◆ **PROMPT**
In the data below, begin at the line with "Willow | year: 1985 -> 1988" and stop after the line with "Psycho | director: Rob"; output those lines exactly and no pictures.

◆ **DATA EXTRACTS**

Content starts

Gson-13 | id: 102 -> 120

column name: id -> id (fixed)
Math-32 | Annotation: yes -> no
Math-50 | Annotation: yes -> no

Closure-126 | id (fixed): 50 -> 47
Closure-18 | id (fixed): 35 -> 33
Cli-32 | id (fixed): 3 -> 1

Content ends
Content starts

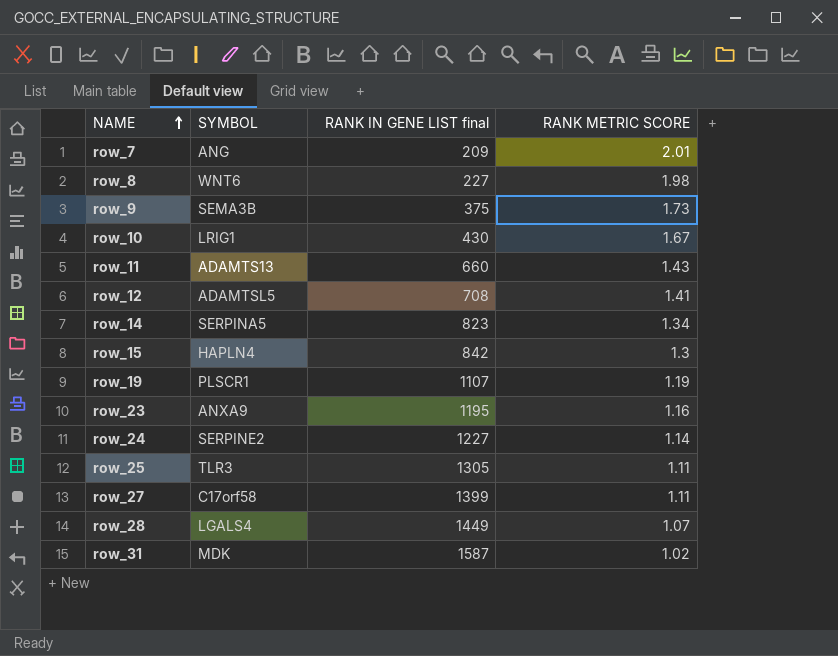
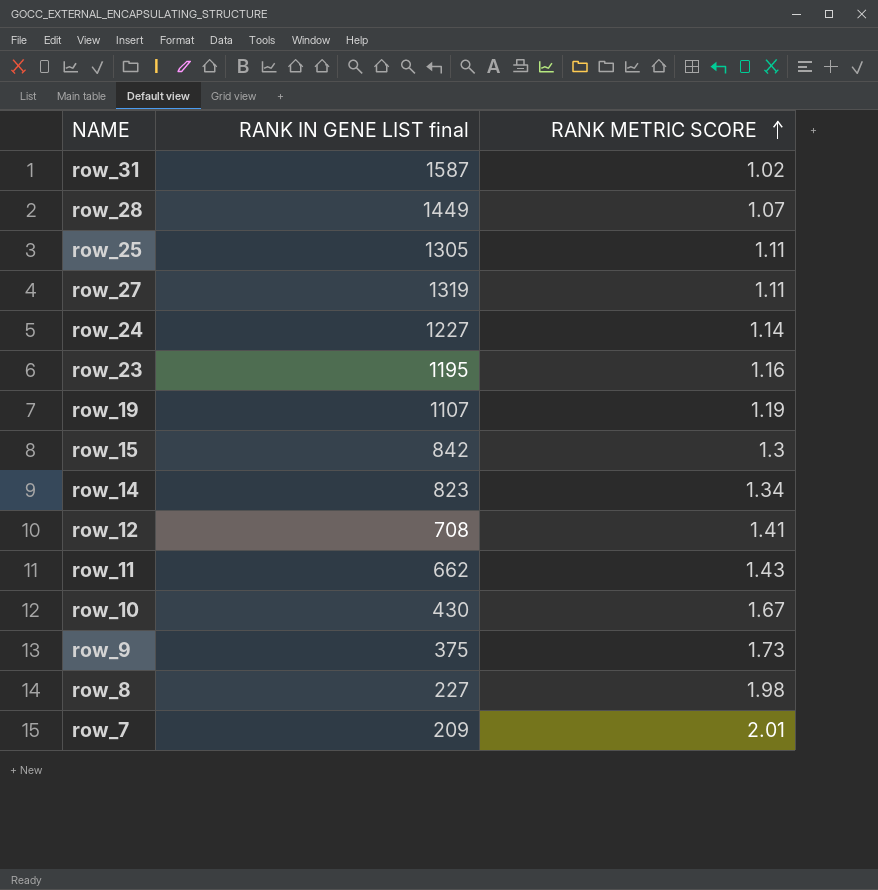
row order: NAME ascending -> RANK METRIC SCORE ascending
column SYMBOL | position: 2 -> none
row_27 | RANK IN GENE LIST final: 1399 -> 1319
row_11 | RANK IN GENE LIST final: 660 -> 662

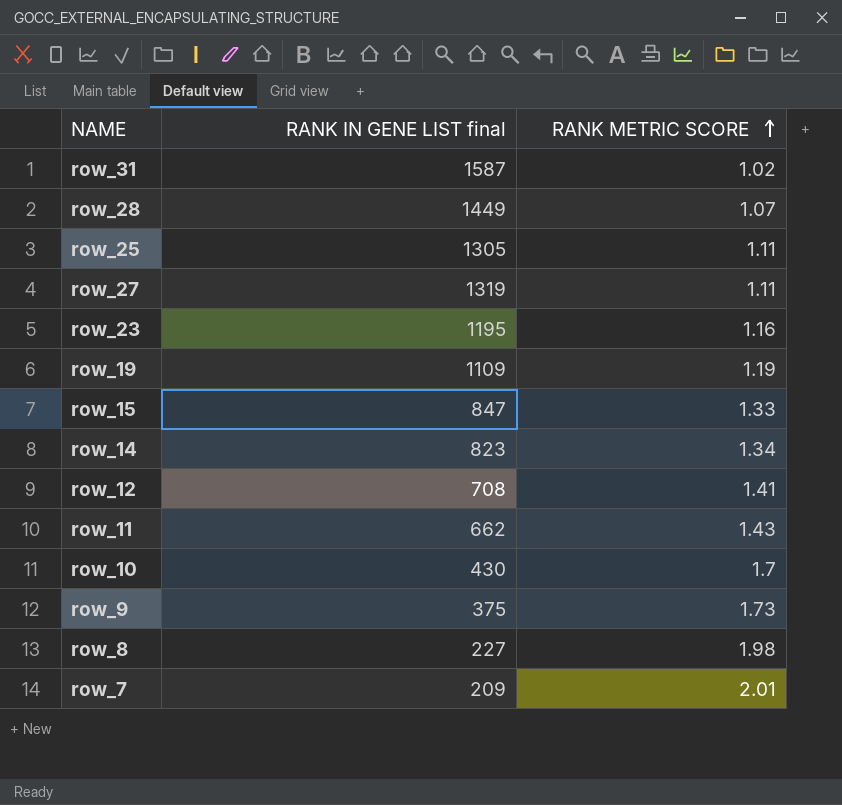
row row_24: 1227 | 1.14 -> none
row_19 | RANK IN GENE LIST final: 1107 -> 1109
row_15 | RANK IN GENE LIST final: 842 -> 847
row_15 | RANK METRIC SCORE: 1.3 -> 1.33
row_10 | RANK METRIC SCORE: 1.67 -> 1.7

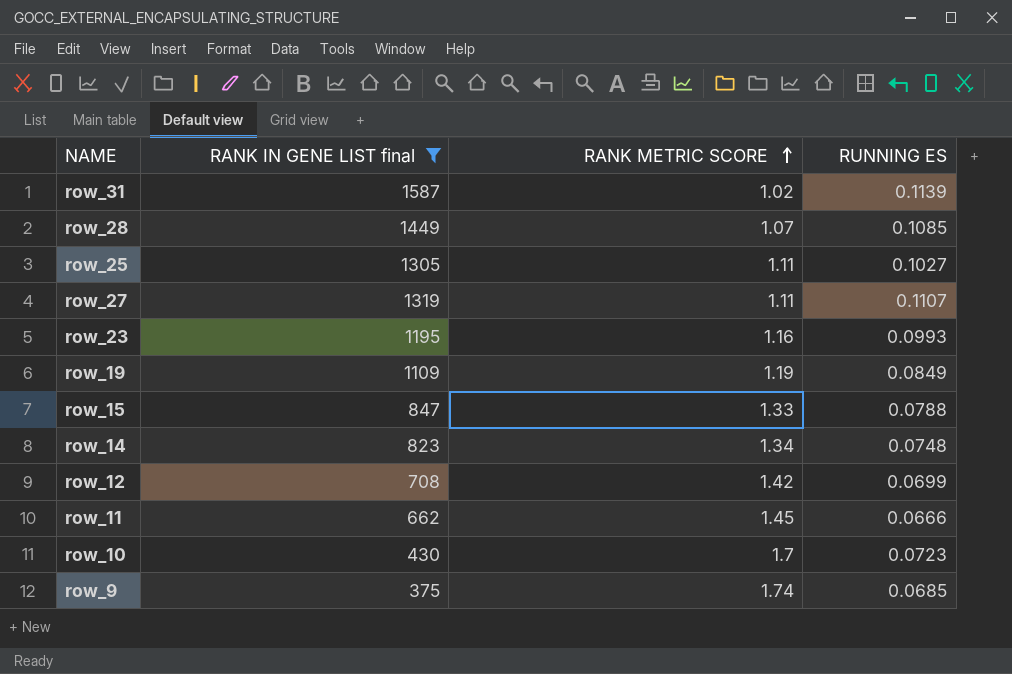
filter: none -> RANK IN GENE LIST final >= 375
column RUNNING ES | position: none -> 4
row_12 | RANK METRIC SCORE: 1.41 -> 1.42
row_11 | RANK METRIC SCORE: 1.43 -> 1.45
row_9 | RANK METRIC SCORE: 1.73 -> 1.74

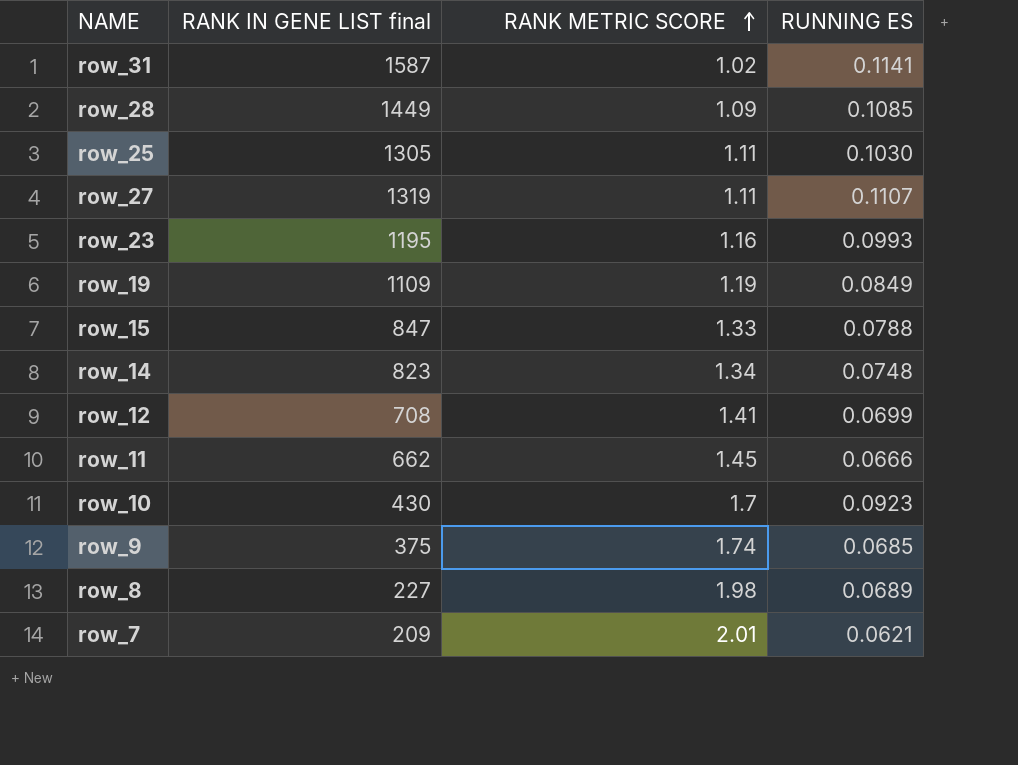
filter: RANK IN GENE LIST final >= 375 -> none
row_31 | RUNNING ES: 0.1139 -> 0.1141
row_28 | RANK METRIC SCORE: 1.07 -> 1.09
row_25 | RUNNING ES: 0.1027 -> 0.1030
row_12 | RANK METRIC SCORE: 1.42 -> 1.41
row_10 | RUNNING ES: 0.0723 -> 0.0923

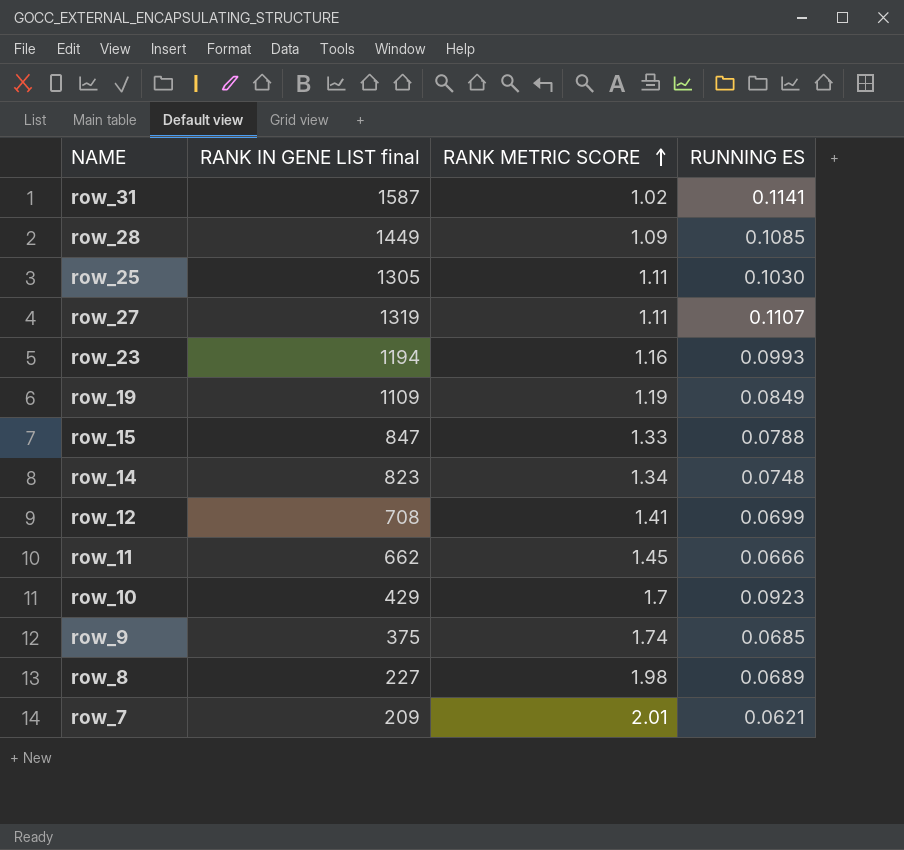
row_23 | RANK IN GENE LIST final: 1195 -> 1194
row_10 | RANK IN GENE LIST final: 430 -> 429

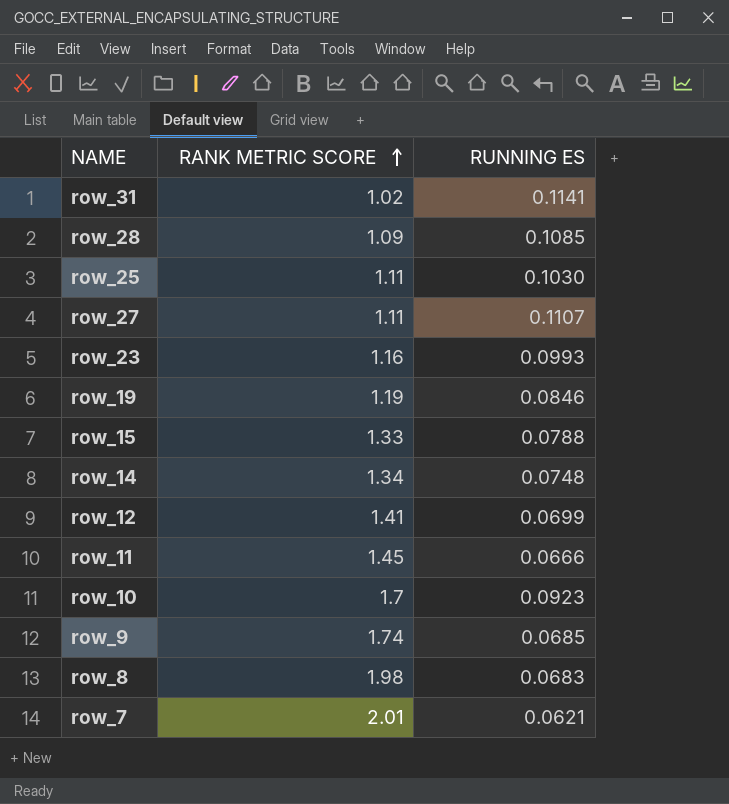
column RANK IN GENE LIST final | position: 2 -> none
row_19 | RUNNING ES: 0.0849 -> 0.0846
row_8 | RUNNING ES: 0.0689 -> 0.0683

Content ends
Content starts

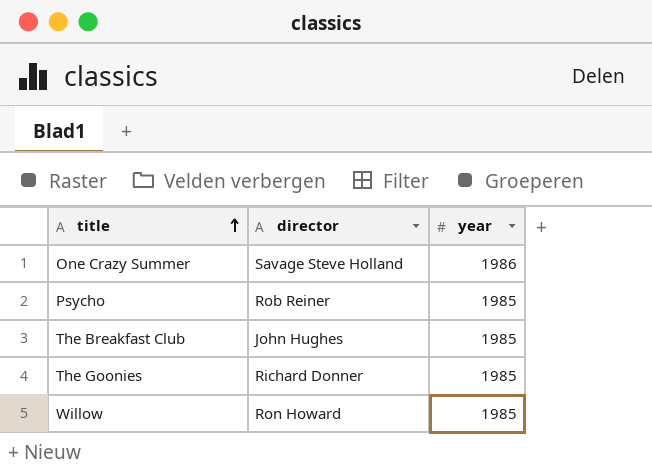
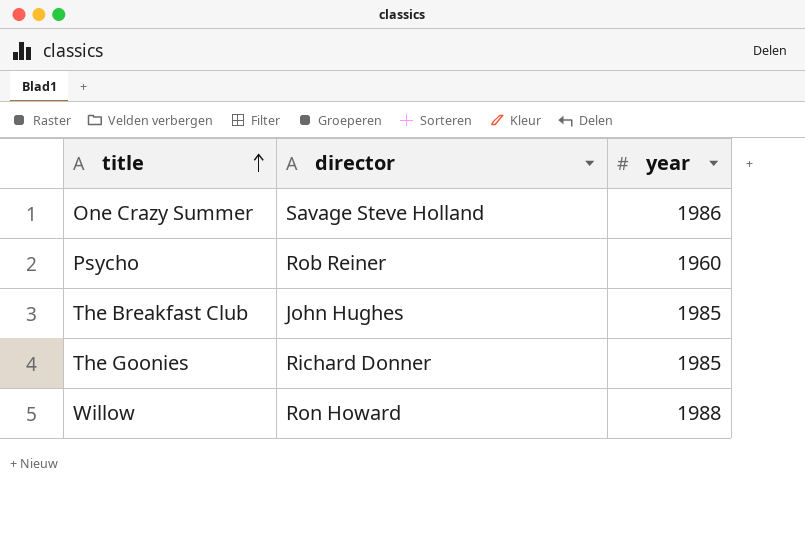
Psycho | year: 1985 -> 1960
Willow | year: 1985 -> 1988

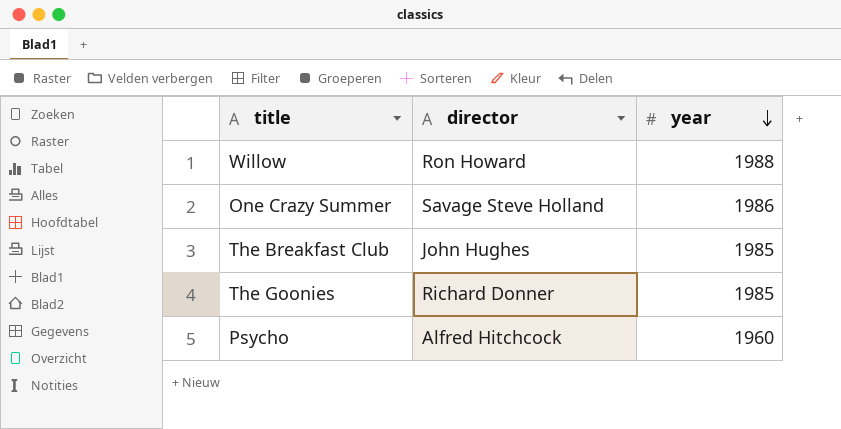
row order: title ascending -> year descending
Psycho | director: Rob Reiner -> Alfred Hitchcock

Content ends

◆ **RESULT FOR THIS EXERCISE**
Willow | year: 1985 -> 1988

row order: title ascending -> year descending
Psycho | director: Rob Reiner -> Alfred Hitchcock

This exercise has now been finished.